Placing a droplet of a liquid on a solid substrate can have quite different consequences:

A.  No wetting at all, which can result in an easy rolling-off of the droplet at small tilt angles (see Lotus-Effect)
B.  Partial wetting and formation of a somewhat flattened droplet
C.  Very fast and complete spreading (called superspreading).

The situations A and B can be desribed in terms of contact angle (Young’s equation); the spreading process C, however, is more a matter of spreading kinetics.

Considering Young’s equation, the most important parameter controlling wetting is the surface tension γ of the liquid. Whereas oil phases or aqueous solutions of organic surfactants exhibit surface tensions of around 30 mN/m, silicone surfactants can provide surface tensions as low as 22 mN/m to both oil- or water-based systems.

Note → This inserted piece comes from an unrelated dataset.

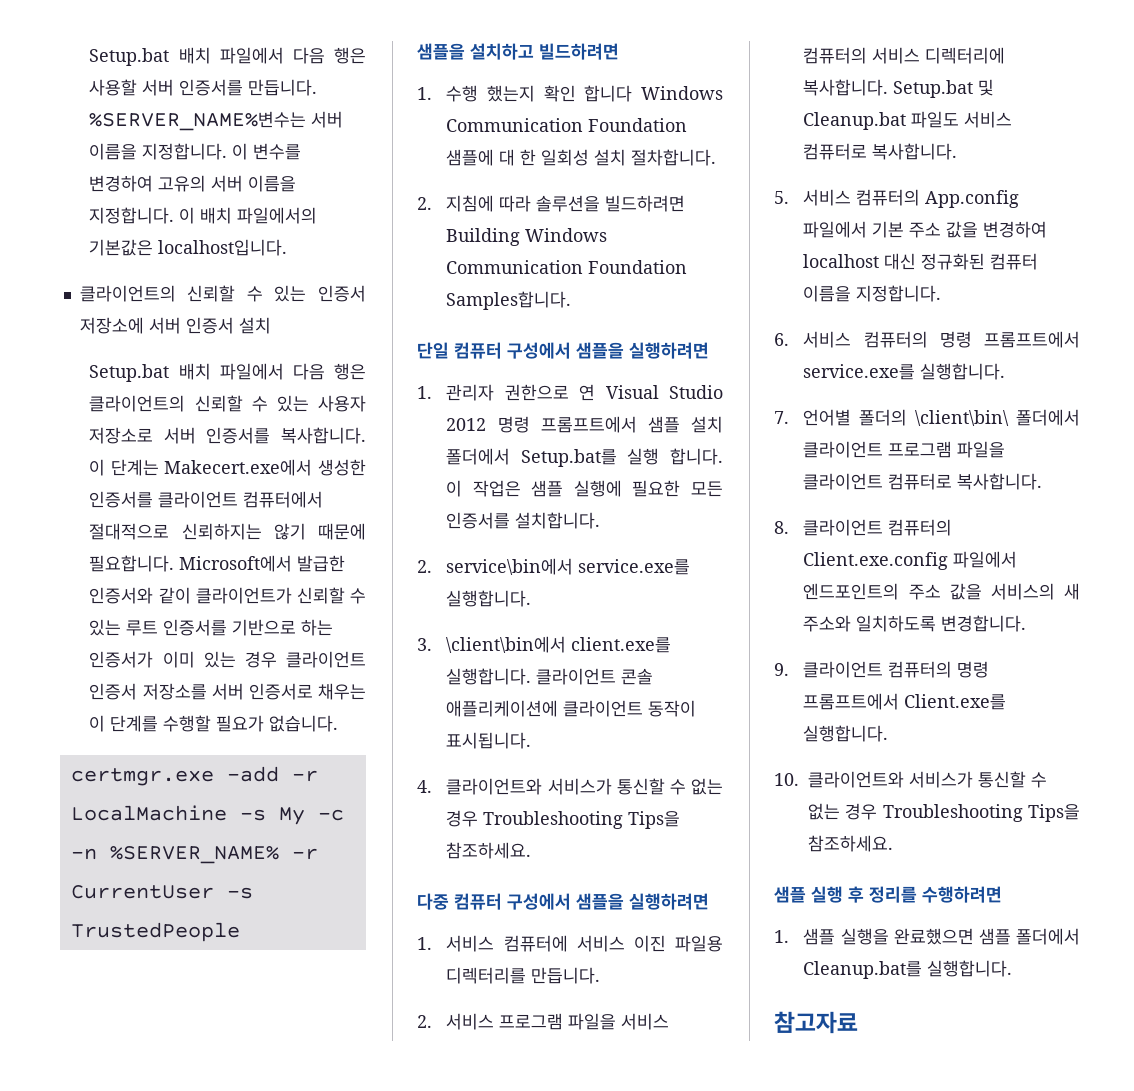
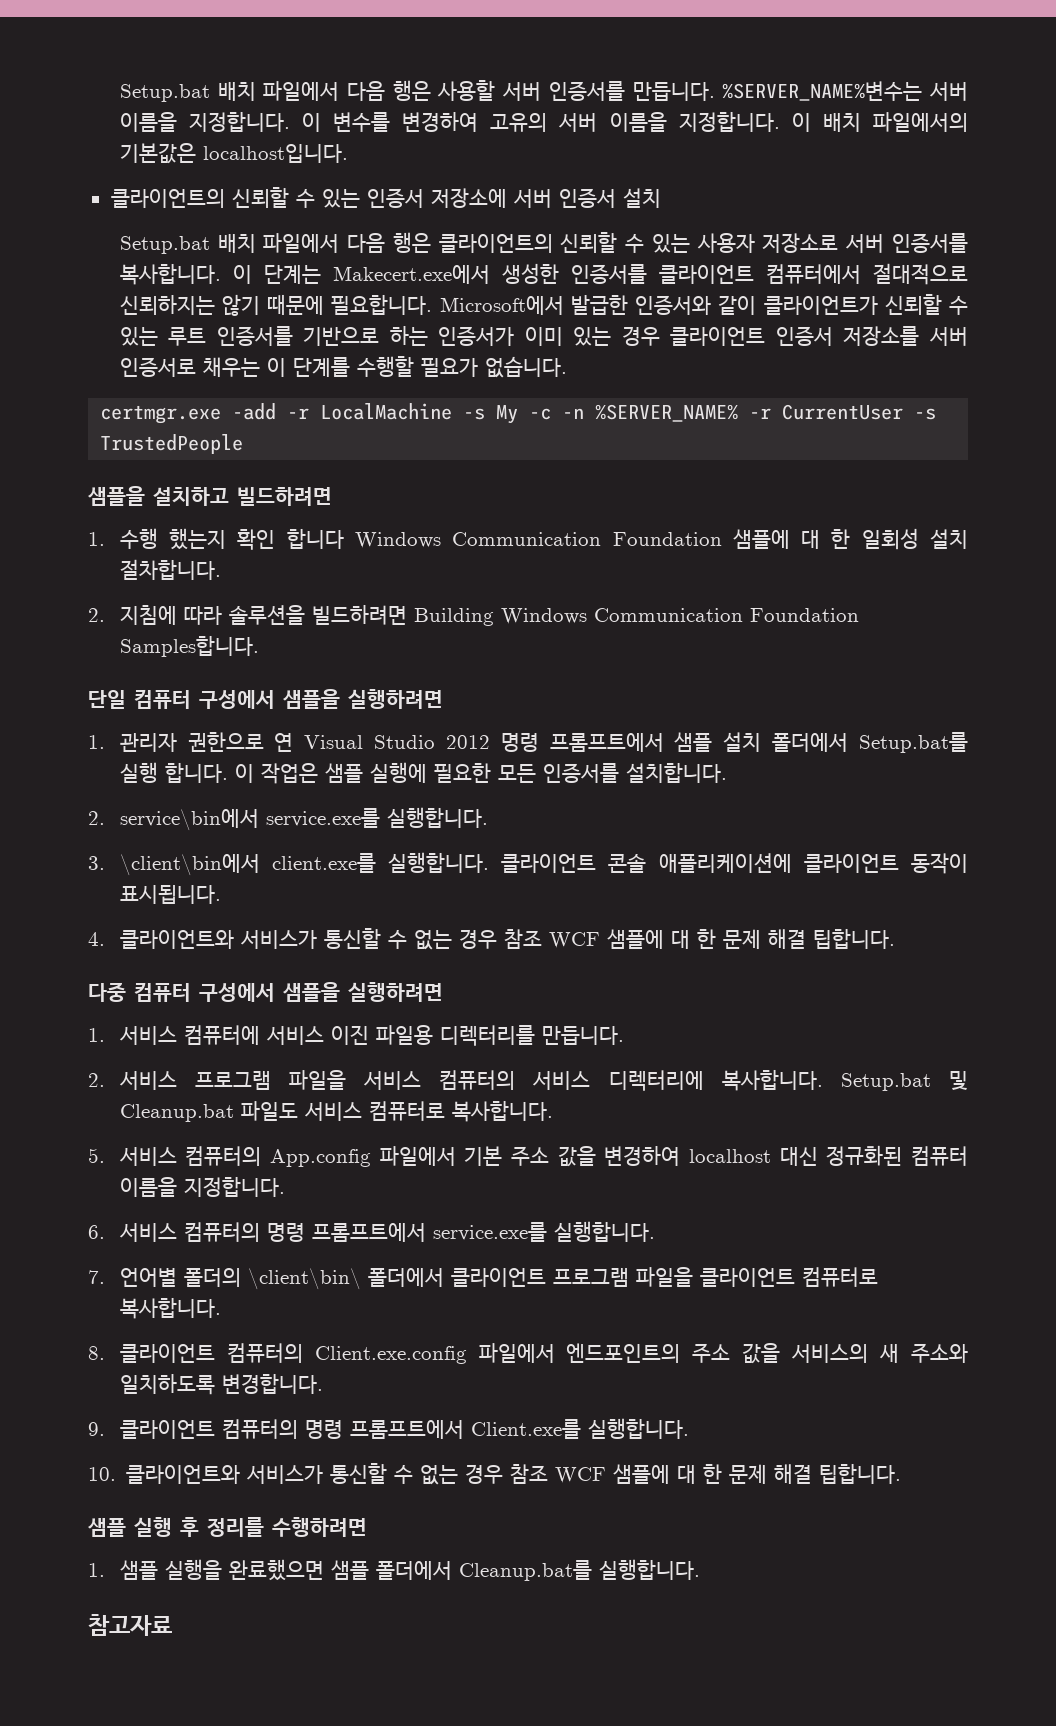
[483,811,681,829] [446,842,532,859] Troubleshooting Tips을 참조하세요. -> [503,928,895,949] 참조 WCF 샘플에 대 한 문제 해결 팁합니다.
[882,804,1080,822] [808,835,893,852] Troubleshooting Tips을 참조하세요. -> [510,1463,902,1484] 참조 WCF 샘플에 대 한 문제 해결 팁합니다.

Therefore, wetting of both oil- or solvent-based systems (e.g. see Agro web page) and of aqueous systems (e.g. adhesive dispersions) can be greatly improved by using silicone surfactants (see Functional Materials, Tegopren, OMS)

Superspreading:
An attribute of a select number of nonionic trisiloxane surfactants which permits a small droplet of an aqueous solution, when applied to a hydrophobic surface, to immediately spread into a thin film covering an area up to 200 times greater than the original droplet. For example, if a 50 µl droplet of a 0.1% w/w solution of the proper trisiloxane surfactant is placed onto a polyolefin film, in less than one minute the droplet will form a thin water film of 80 mm in diameter. In other words, the area covered by this droplet will expand from 30 mm² to 5000 mm².

This superspreading is pretty amazing to observe; it finally leads to a “pancake” of water only 10 µm thick (using the experimental parameters given above).

The low surface tension typical of trisiloxane surfactants is a necessary condition to obtain superspreading; however, the low surface tension is not the cause of the fast spreading process! We do have trisiloxane surfactants in our product range showing the same low surface tension which do not superspread! It has been found that the superspreading process is related to the phase behaviour of the surfactants in water: Trisiloxane surfactants forming spherical micelles in water (like many “ordinary” surfactants) do not superspread, whereas trisiloxanes forming bilayer aggregates such as vesicles or lamellar phases do superspread.